*Problem to solve:*
Copy the listing exactly, please, and keep every picture out of it.

*Source information:*
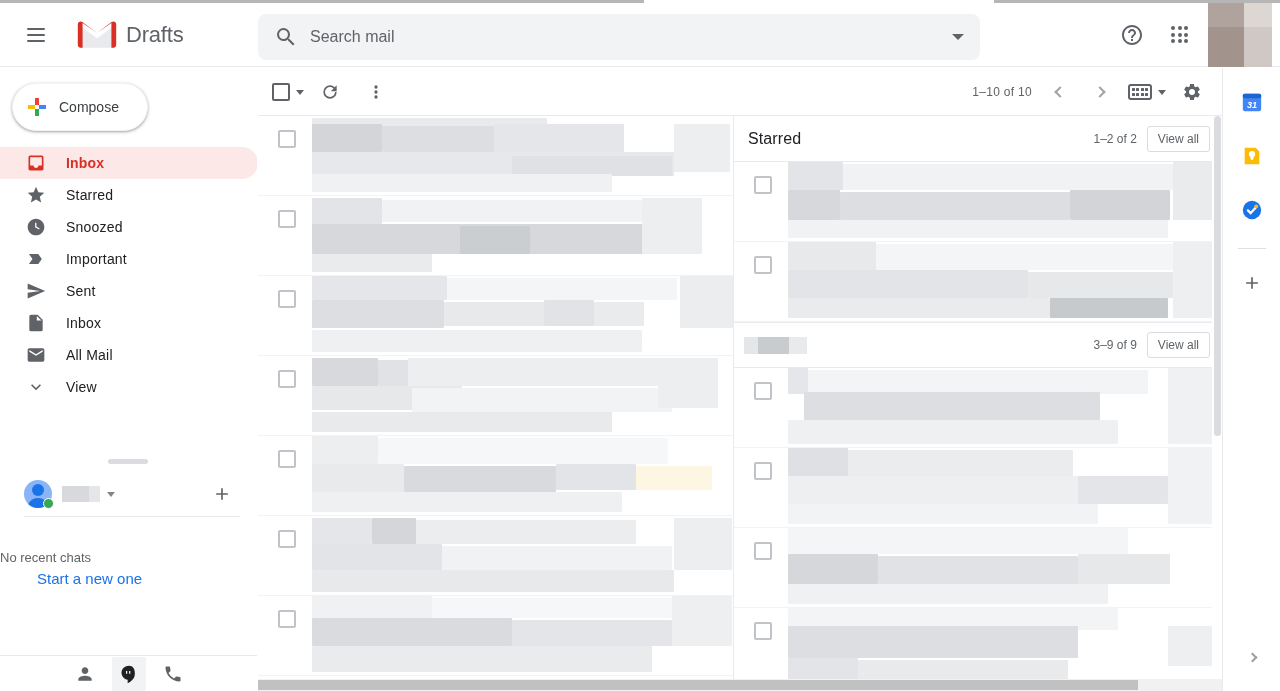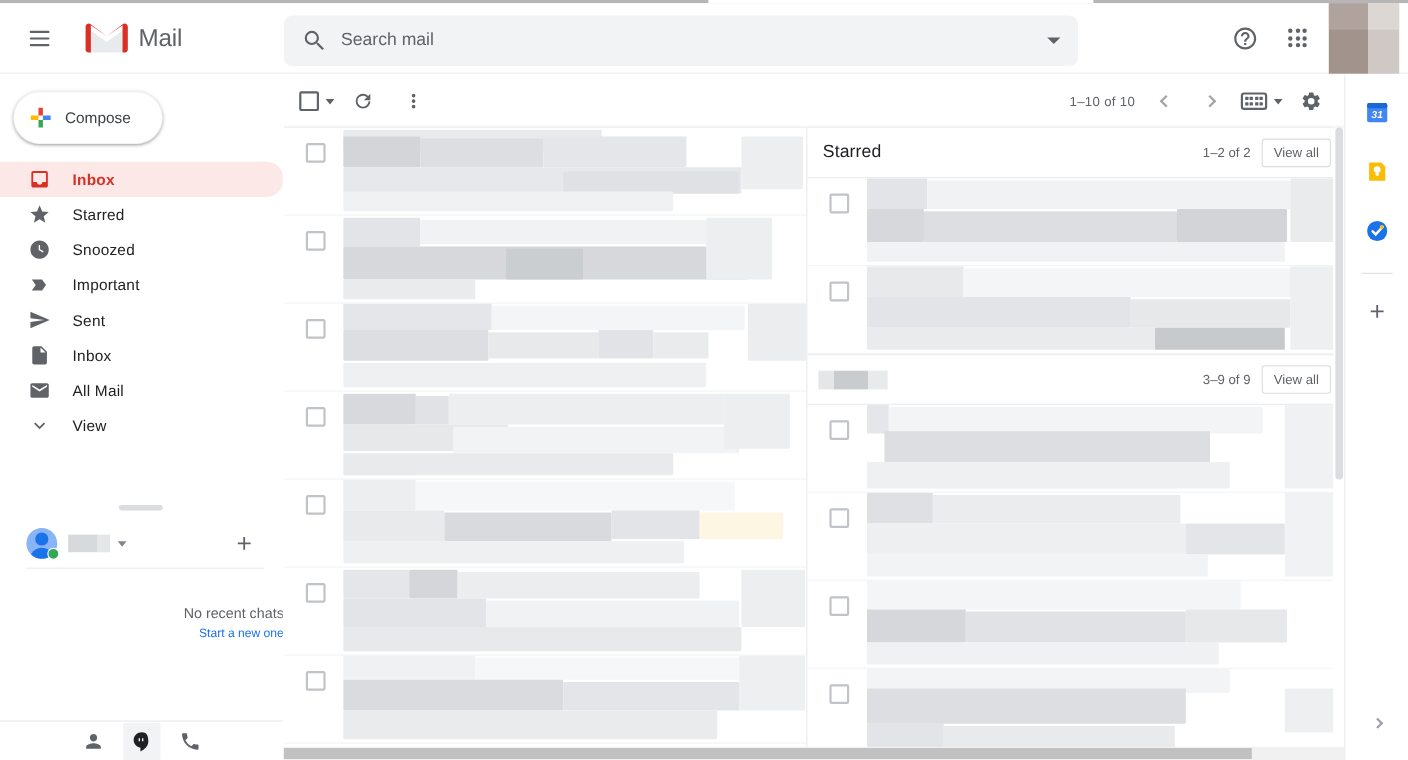--- a/index.html
+++ b/index.html
@@ -190,7 +190,7 @@
         <path fill="#c5221f" d="M8 5l18 13.5L8 31z" opacity="0"></path>
         <path fill="#ffffff" d="M9 9.5l17 12.8L43 9.5V34H9z" opacity="0"></path>
       </svg>
-      <span class="brand-text">Mail</span>
+      <span class="brand-text">Drafts</span>
     </div>
 
     <div class="searchwrap">

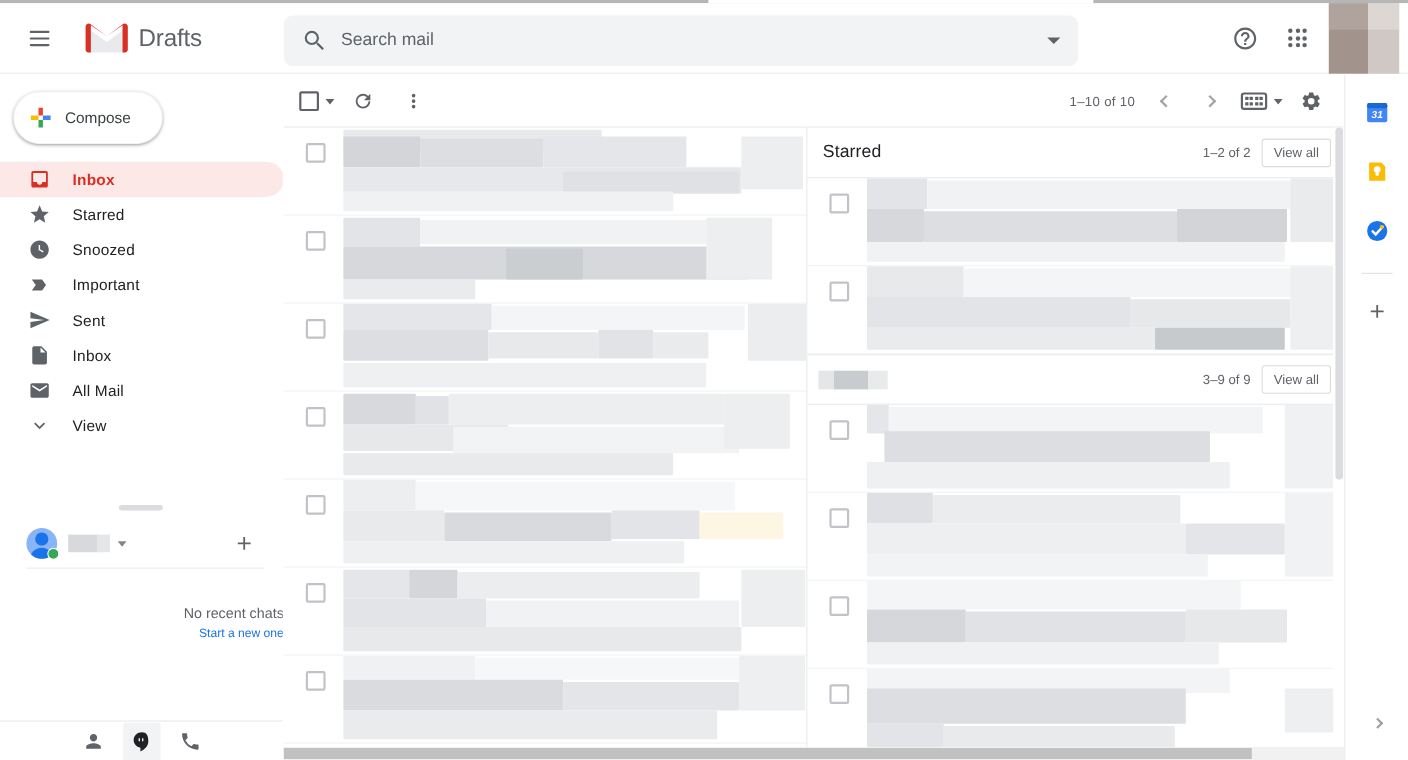--- a/index.html
+++ b/index.html
@@ -100,7 +100,7 @@
   .chat-caret { width:0; height:0; margin-left:7px; border-left:4px solid transparent; border-right:4px solid transparent; border-top:5px solid #80868b; cursor:pointer; }
   .chat-plus { position:absolute; right:26px; top:12px; width:20px; height:20px; cursor:pointer; }
   .chat-sep { position:absolute; left:24px; top:62px; width:216px; height:1px; background:#e8eaed; }
-  .chat-empty { position:absolute; left:0; top:96px; width:258px; text-align:right; }
+  .chat-empty { position:absolute; left:0; top:96px; width:258px; text-align:left; }
   .chat-empty .t1 { font-size:13px; color:#5f6368; }
   .chat-empty .t2 { font-size:11px; color:#1a73e8; margin-top:5px; cursor:pointer; }
 

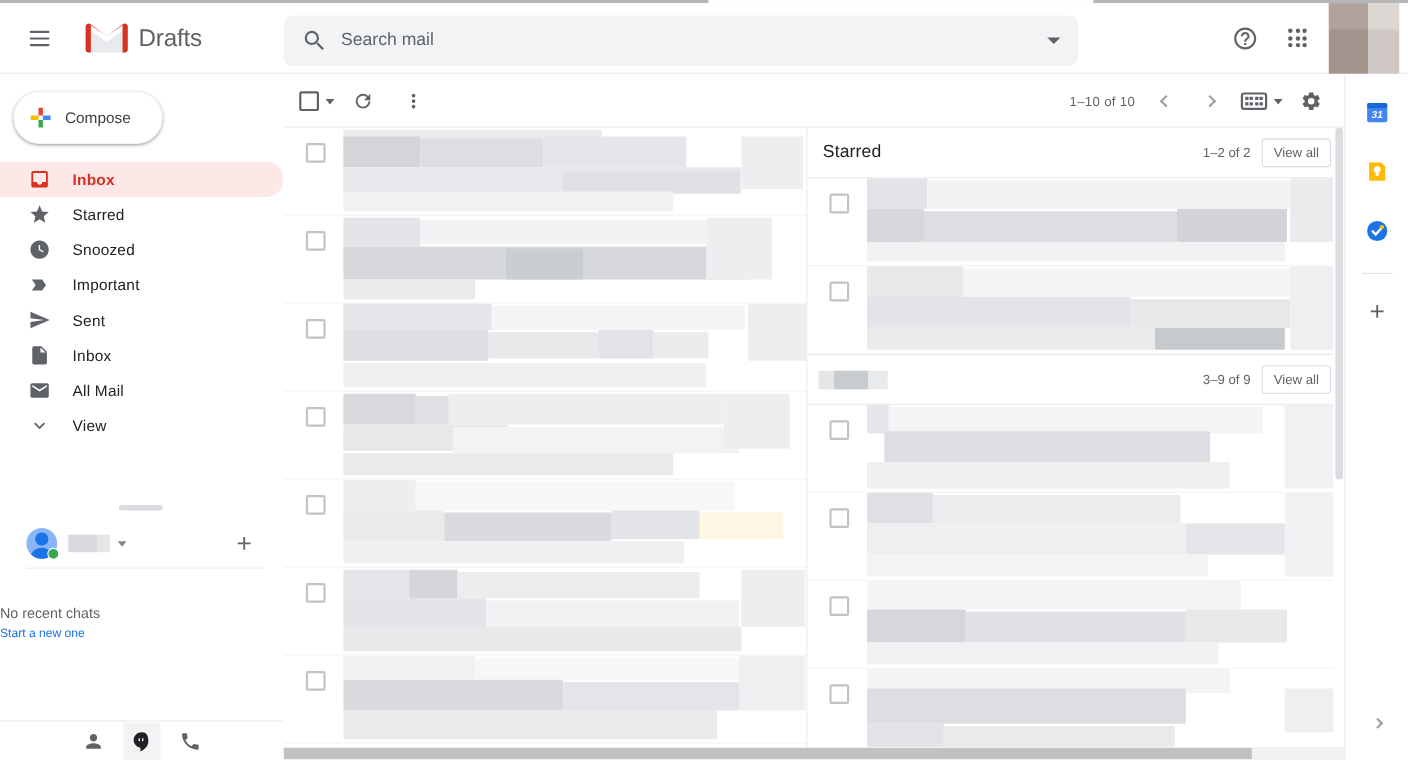--- a/index.html
+++ b/index.html
@@ -102,7 +102,7 @@
   .chat-sep { position:absolute; left:24px; top:62px; width:216px; height:1px; background:#e8eaed; }
   .chat-empty { position:absolute; left:0; top:96px; width:258px; text-align:left; }
   .chat-empty .t1 { font-size:13px; color:#5f6368; }
-  .chat-empty .t2 { font-size:11px; color:#1a73e8; margin-top:5px; cursor:pointer; }
+  .chat-empty .t2 { font-size:15px; color:#1a73e8; margin-top:5px; cursor:pointer;padding-left:37px; }
 
   .chat-footer { position:absolute; left:0; top:587px; width:258px; height:36px; border-top:1px solid #e8eaed;
      display:flex; align-items:center; justify-content:center; gap:10px; }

*Output for this exercise:*
--- a/index.html
+++ b/index.html
@@ -190,7 +190,7 @@
         <path fill="#c5221f" d="M8 5l18 13.5L8 31z" opacity="0"></path>
         <path fill="#ffffff" d="M9 9.5l17 12.8L43 9.5V34H9z" opacity="0"></path>
       </svg>
-      <span class="brand-text">Mail</span>
+      <span class="brand-text">Drafts</span>
     </div>
 
     <div class="searchwrap">

--- a/index.html
+++ b/index.html
@@ -100,7 +100,7 @@
   .chat-caret { width:0; height:0; margin-left:7px; border-left:4px solid transparent; border-right:4px solid transparent; border-top:5px solid #80868b; cursor:pointer; }
   .chat-plus { position:absolute; right:26px; top:12px; width:20px; height:20px; cursor:pointer; }
   .chat-sep { position:absolute; left:24px; top:62px; width:216px; height:1px; background:#e8eaed; }
-  .chat-empty { position:absolute; left:0; top:96px; width:258px; text-align:right; }
+  .chat-empty { position:absolute; left:0; top:96px; width:258px; text-align:left; }
   .chat-empty .t1 { font-size:13px; color:#5f6368; }
   .chat-empty .t2 { font-size:11px; color:#1a73e8; margin-top:5px; cursor:pointer; }
 

--- a/index.html
+++ b/index.html
@@ -102,7 +102,7 @@
   .chat-sep { position:absolute; left:24px; top:62px; width:216px; height:1px; background:#e8eaed; }
   .chat-empty { position:absolute; left:0; top:96px; width:258px; text-align:left; }
   .chat-empty .t1 { font-size:13px; color:#5f6368; }
-  .chat-empty .t2 { font-size:11px; color:#1a73e8; margin-top:5px; cursor:pointer; }
+  .chat-empty .t2 { font-size:15px; color:#1a73e8; margin-top:5px; cursor:pointer;padding-left:37px; }
 
   .chat-footer { position:absolute; left:0; top:587px; width:258px; height:36px; border-top:1px solid #e8eaed;
      display:flex; align-items:center; justify-content:center; gap:10px; }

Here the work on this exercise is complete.